Home > Other > Doctor Olaf van Schuler's Brain > Page 3
Doctor Olaf van Schuler's Brain Page 3

by Kirsten Menger-Anderson


  The men might have persisted, might have forced their way into the room, had not their leader, a weathered sailor with a gut that had braved the fiercest storms, vomited. Those behind him retreated, a rush of uncertain feet and laughter from the men too far back to have seen the remains.

  “Don’t touch a thing!” Clementius commanded. He stepped into the room. “Bring a lantern!” he cried to the servant girl, who still crouched by the door, tears blinding her to the sight, perhaps even the stench of the room.

  “Fetch it now!” Clementius said. The girl looked at Richard, who stared vacantly at his wife’s one intact shoe. The flesh of Gardenia’s foot still gave form to the cloth and the bronze buckle remained tightly fastened.

  “She was drinking when I left her. She had a flask in one hand and a tankard of ale in the other. She was alive.” Hands clasped, Richard might have fallen to his knees, save for the slime that covered the floor and reminded him of his dignity.

  “A fiery death!” the doctor said. The tail of his night robe swung as he shifted his weight, surveying the dim room. “And yet — the wooden barrels are intact. And the blanket.” He ran a finger over the wall behind him where a mucuslike substance had begun to congeal.

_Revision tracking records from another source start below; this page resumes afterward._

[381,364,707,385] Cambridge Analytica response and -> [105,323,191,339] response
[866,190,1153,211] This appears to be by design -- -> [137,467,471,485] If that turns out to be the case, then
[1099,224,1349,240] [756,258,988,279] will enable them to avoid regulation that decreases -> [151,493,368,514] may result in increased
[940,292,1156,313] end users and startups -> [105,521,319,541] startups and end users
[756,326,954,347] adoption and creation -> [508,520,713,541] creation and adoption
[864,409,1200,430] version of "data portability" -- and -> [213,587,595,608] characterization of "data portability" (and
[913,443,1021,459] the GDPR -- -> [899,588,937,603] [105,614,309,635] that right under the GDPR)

  “’Tis the curse of her family,” Richard said, both hands now covering his tearstained cheeks. “Her father died in flames, and his father before him. The bedchamber caught fire. A curse. We are cursed!”

  The doctor sniffed his fingers and held them aloft so that the dim light from the kitchen fire could illuminate them. “It’s as I’ve read,” he said. “Exactly as I’ve read.”

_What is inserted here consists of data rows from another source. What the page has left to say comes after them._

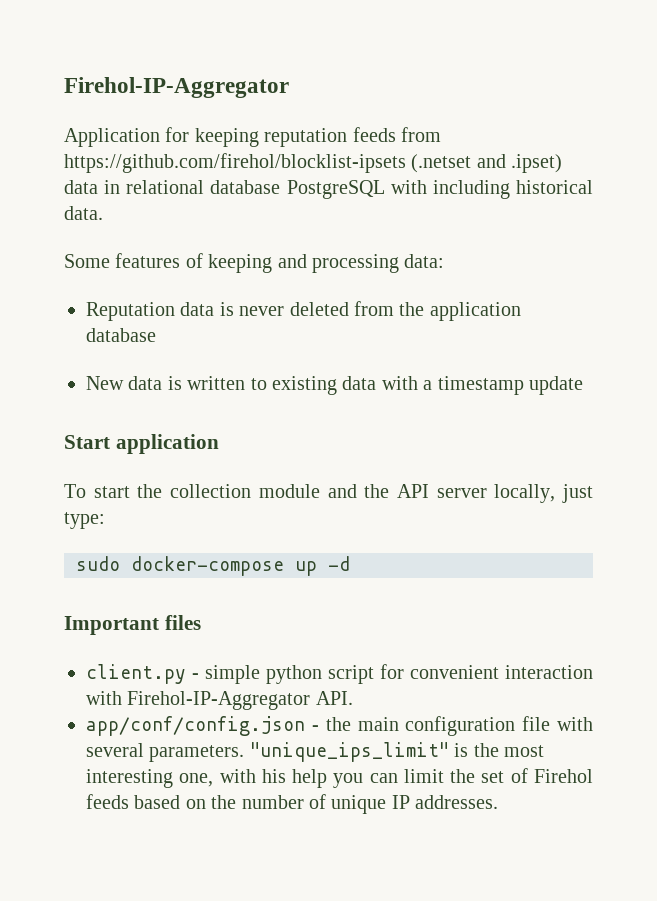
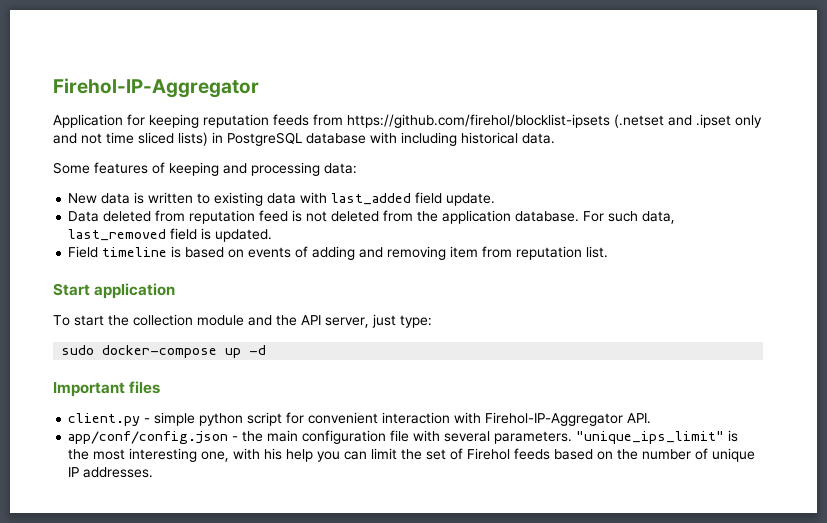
[511,154,563,173] [64,180,385,199] .ipset) data in relational database PostgreSQL -> [696,114,762,128] [53,132,366,146] .ipset only and not time sliced lists) in PostgreSQL database
[86,301,521,321] [86,328,156,342] // Reputation data is never deleted from the application database -> (357, 168) none
[423,376,583,395] a timestamp update -> [331,192,496,206] [68,210,676,224] [68,228,273,242] [68,246,609,260] last_added field update. // Data deleted from reputation feed is not deleted from the application database. For such data, last_removed field is updated. // Field timeline is based on events of adding and removing item from reputation list.
[436,484,556,503] server locally, -> [325,317,369,328] server,

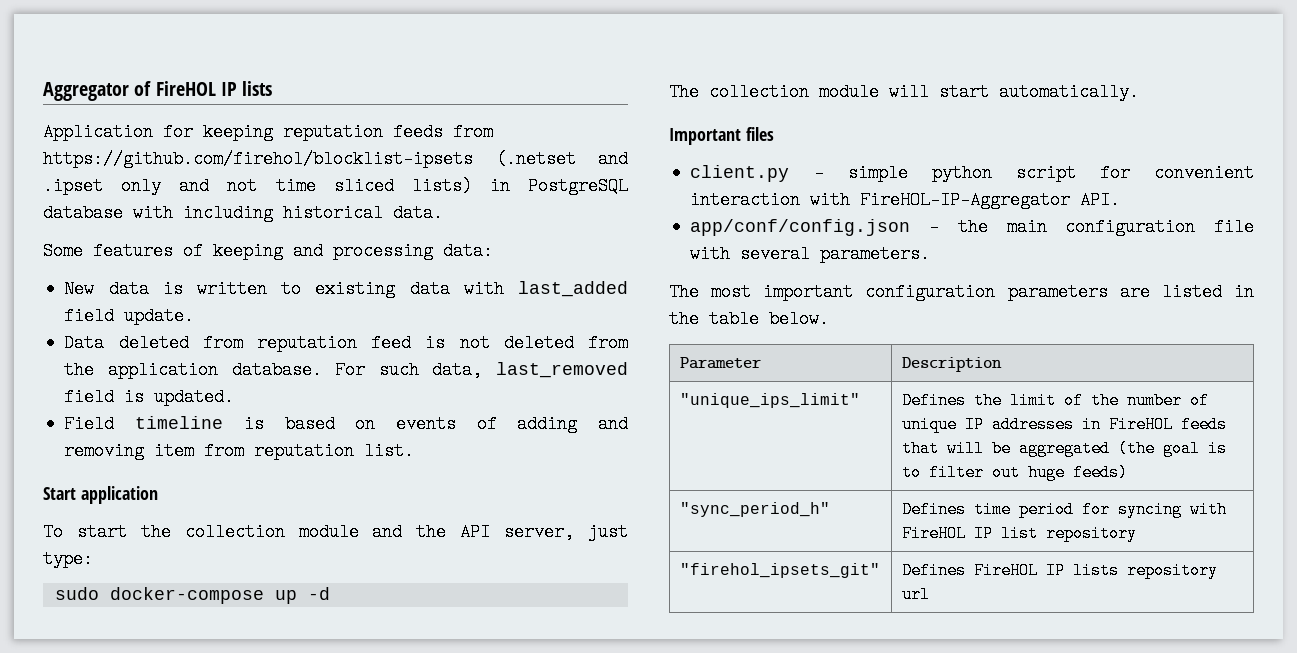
[53,78,259,98] Firehol-IP-Aggregator -> [43,81,273,101] Aggregator of FireHOL IP lists
(267, 350) none -> [669,83,1139,101] // The collection module will start automatically.
[485,412,624,426] Firehol-IP-Aggregator -> [860,191,1071,209] FireHOL-IP-Aggregator
[576,430,739,444] [68,448,614,462] "unique_ips_limit" is the most interesting one, with his help you can limit the set of Firehol feeds based on -> [669,283,1254,301] [669,310,829,328] [679,357,761,369] [901,357,1002,372] [679,393,860,408] [901,392,1083,409] // The most important configuration parameters are listed in the table below. // Parameter | Description // "unique_ips_limit" | Defines the limit of
[83,467,154,478] addresses. -> [991,416,1227,433] [901,440,1227,457] [901,464,1128,481] [679,502,830,517] [901,501,1227,518] [901,525,1137,542] [679,563,880,578] [901,562,1218,579] [901,586,930,603] addresses in FireHOL feeds that will be aggregated (the goal is to filter out huge feeds) // "sync_period_h" | Defines time period for syncing with FireHOL IP list repository // "firehol_ipsets_git" | Defines FireHOL IP lists repository url

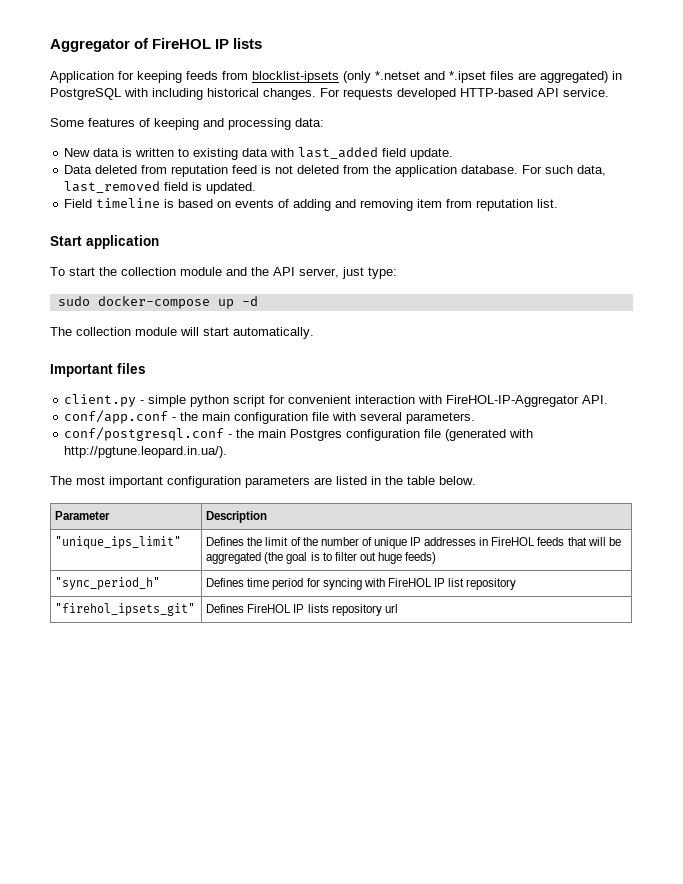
[283,123,383,141] reputation -> (182, 77) none
[43,150,628,168] [43,177,472,195] https://github.com/firehol/blocklist-ipsets (.netset and .ipset only and not time sliced lists) -> [252,71,608,83] blocklist-ipsets (only *.netset and *.ipset files are aggregated)
[43,204,123,222] database -> (121, 94) none
[393,204,443,222] data. -> [263,88,609,100] changes. For requests developed HTTP-based API service.
[690,219,911,236] app/conf/config.json -> [64,410,169,424] conf/app.conf
(931, 254) none -> [64,427,534,441] [64,446,228,458] // conf/postgresql.conf - the main Postgres configuration file (generated with http://pgtune.leopard.in.ua/).

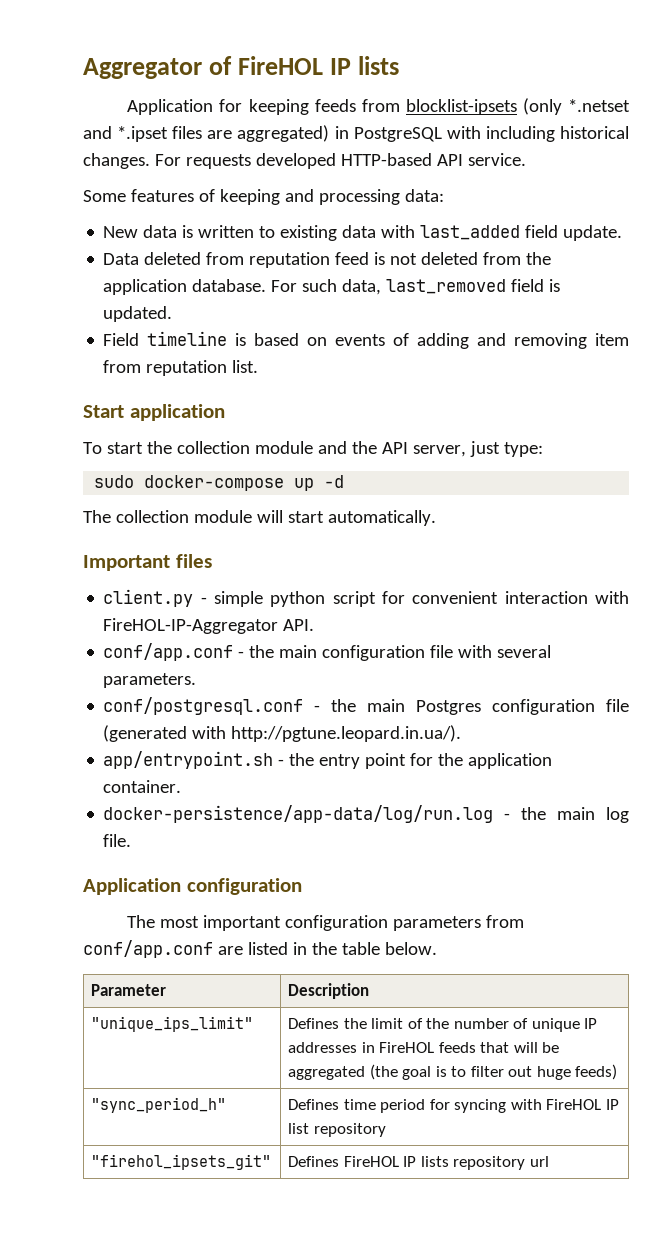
(228, 452) none -> [103,751,553,769] [103,780,182,793] [103,805,629,823] [103,834,132,847] [83,878,302,895] // app/entrypoint.sh - the entry point for the application container. // docker-persistence/app-data/log/run.log - the main log file. // Application configuration
(310, 482) none -> [486,915,525,928] [83,940,213,958] from conf/app.conf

  “I loved her,” Richard added. “Loved her with all my heart.”

  The bright light of a lamp, held aloft from somewhere in the kitchen and approaching rapidly, filled the room and confirmed that the slimy matter coating the floor and stone walls had a dull yellow cast.

  Richard jumped back, nearly colliding with the doctor, who had turned to order the servant girl forward.

  But the approaching figure was not the servant girl. Leading a half-dozen sailors, the constable stood twice as wide as the expected party, his shirt and slacks stuck fast to his skin, drenched by the night’s driving rain.

  “Richard Shaftsbury?” The constable’s eyes found the innkeeper and never once turned to Gardenia’s sole remaining leg, a fact that suggested that the lawman had been apprised of the situation and knew better than to stare directly at the dead woman. Behind the constable, the sailors leaned forward to watch the arrest. “You can come with me peacefully, or I shall be obliged to use force.”

  Lamplight drew his face in shadowed lines, and Richard, eyes locked with the constable’s, believed he saw the outline of iron bars.

  “I’ve done nothing,” he said. But he did not resist when the constable took his shoulder and led him to the stairway.

  Upstairs in the kitchen, the servant girl — perhaps hoping for an explanation, perhaps the answer to an unasked question — watched Richard as the constable charged an unthinkable crime: murder. Even the sailors remained silent.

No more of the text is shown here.